Cada legión estaba conformada por diez cohortes de unos 600 soldados cada
una, y éstas a su vez se dividían en centurias, y de ahí el grado más
conocido, el centurión, especie de capitán quien se convertía en el líder
de sus hombres, y a su vez respondían ante el general. El Legado era el
jefe máximo de la legión, nombrado directamente por el emperador. Se
condenaba a muerte la huida ante el enemigo, la deserción y la
insubordinación. En caso de robo, violación o perjurio, la sentencia era
el apaleamiento público por sus propios compañeros de legión. El mejor
aliciente, aparte del patriotismo, la lealtad y el prestigio de ser
legionario, fue la manera cómo se les retribuía tanto sacrificio. Tenían
una paga mensual, pero buena parte de ella era ahorrada por el propio ejército,
ya que uniforme, vivienda y comida eran suplidos por el gobierno. Además de
esos ahorros, luego de cada combate los legionarios tenían derecho al
saqueo.
Si bien comenzaban como Gregarius, había posibilidades de ascenso hasta
llegar a suboficiales, optios, y de allí los mejores irían a centuriones.
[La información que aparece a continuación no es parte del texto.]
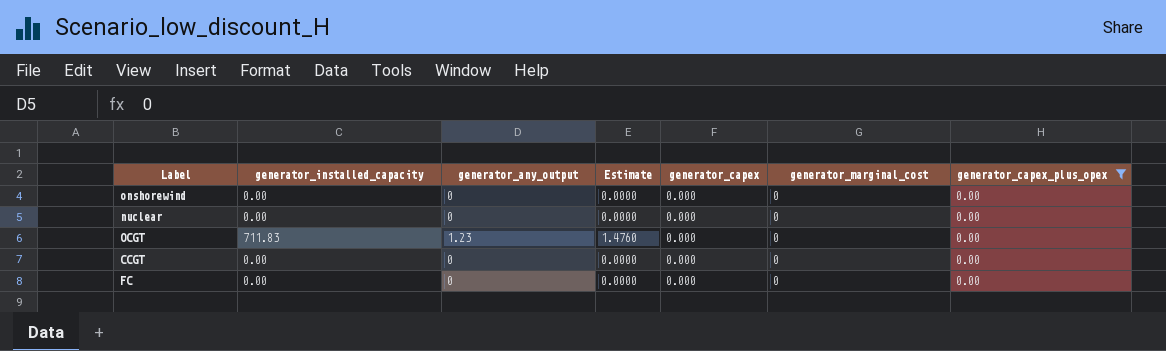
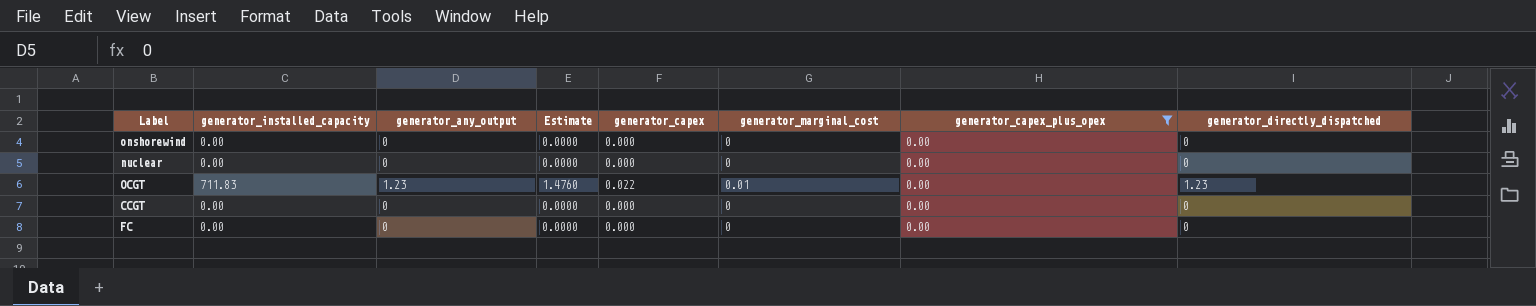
column generator_directly_dispatched | position: none -> 8
OCGT | generator_capex: 0.000 -> 0.022
OCGT | generator_marginal_cost: 0 -> 0.01

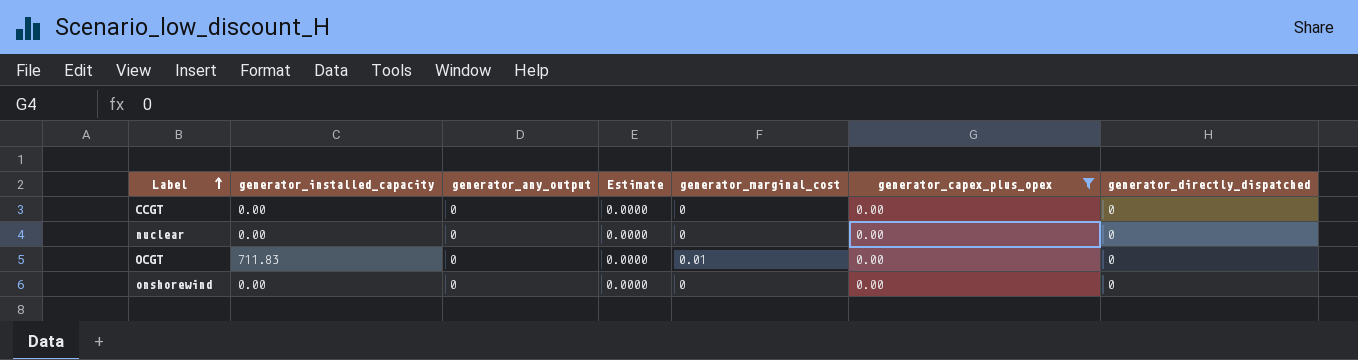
row order: none -> Label ascending
column generator_capex | position: 5 -> none
row FC: 0.00 | 0 | 0.0000 | 0.000 | 0 | 0.00 | 0 -> none
OCGT | generator_any_output: 1.23 -> 0
OCGT | Estimate: 1.4760 -> 0.0000
OCGT | generator_directly_dispatched: 1.23 -> 0

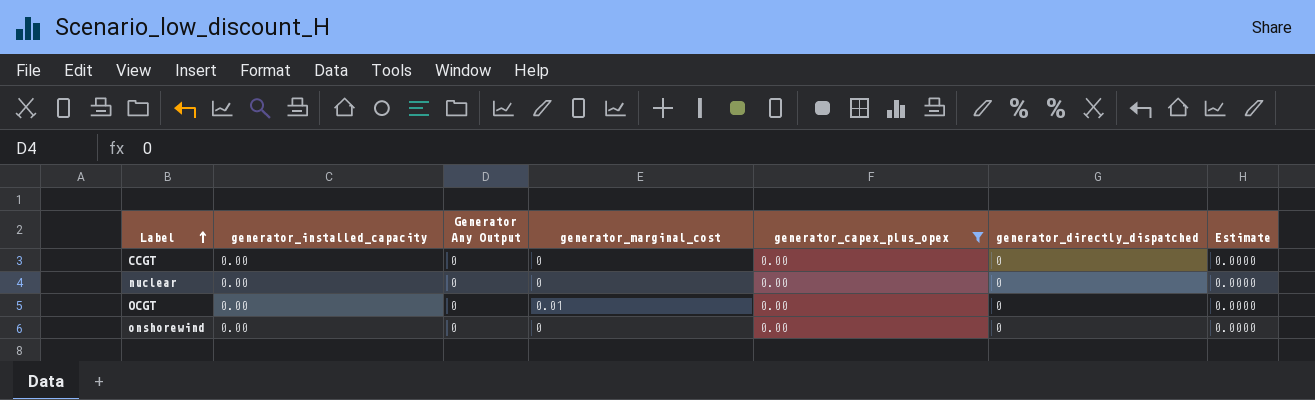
column name: generator_any_output -> Generator Any Output
column Estimate | position: 4 -> 7
OCGT | generator_installed_capacity: 711.83 -> 0.00

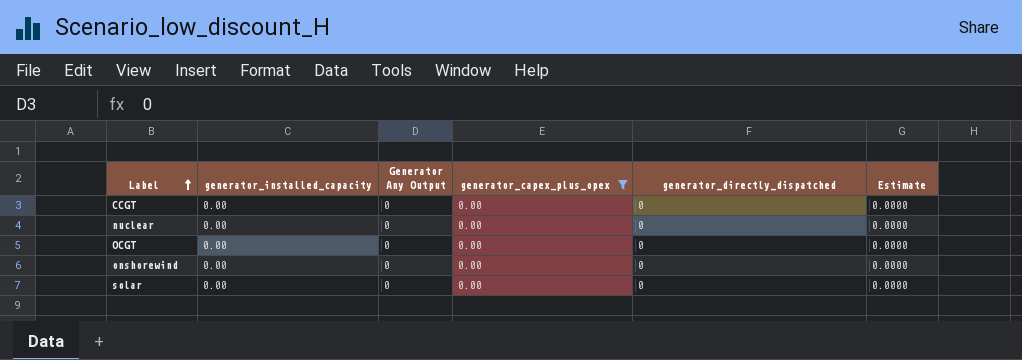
column generator_marginal_cost | position: 4 -> none
row solar: none -> 0.00 | 0 | 0.00 | 0 | 0.0000

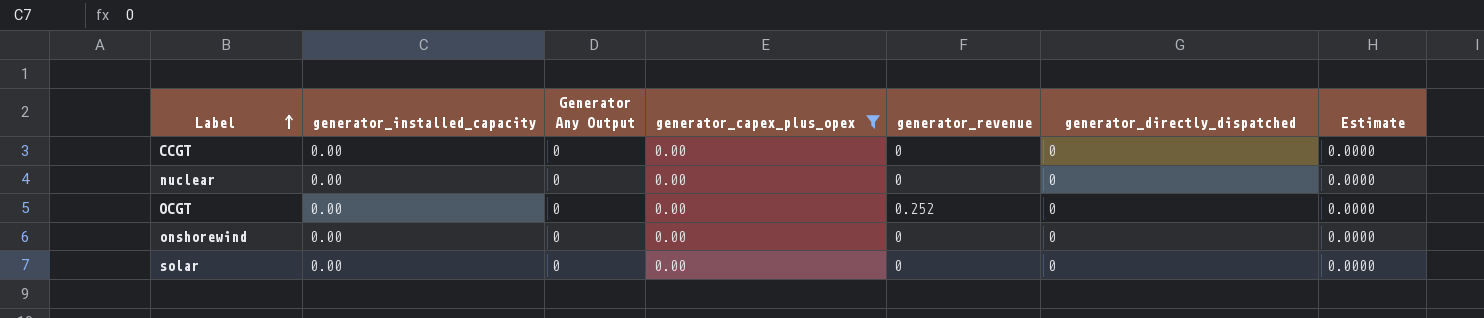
column generator_revenue | position: none -> 5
Si lograban sobrevivir eran jubilados a los 60 años y se les entregaba una
considerable cantidad de dinero para que se establecieran como civiles.
Los legionarios eran todo terreno y de múltiples oficios, algunos eran médicos,
notarios, herreros, gente necesaria para el funcionamiento logístico. Pero
a la hora de levantar muros, puentes, armar torres de madera y cubrir
necesidades que no eran precisamente de combate, los soldados estaban
disponibles para ello. Tenían una capacidad física única para las
estrategias de guerra. No sólo era su movilidad en cuanto al combate, como
integrar grandes cuadrículas inexpugnables para el enemigo, y así avanzar
a campo traviesa, sino que el César los hacía caminar grandes distancias
en un día, a veces 75 kilómetros, para sorprender a los rivales. Casi
siempre se aplicaba el principio de la guerra rápida, con combates que se
decidían a la luz del sol. Fueron las legiones las que le dieron poder
efectivo a los Césares, y hoy día su lema "Fuerza y Honor", aún
tiene vigencia para los ejércitos modernos.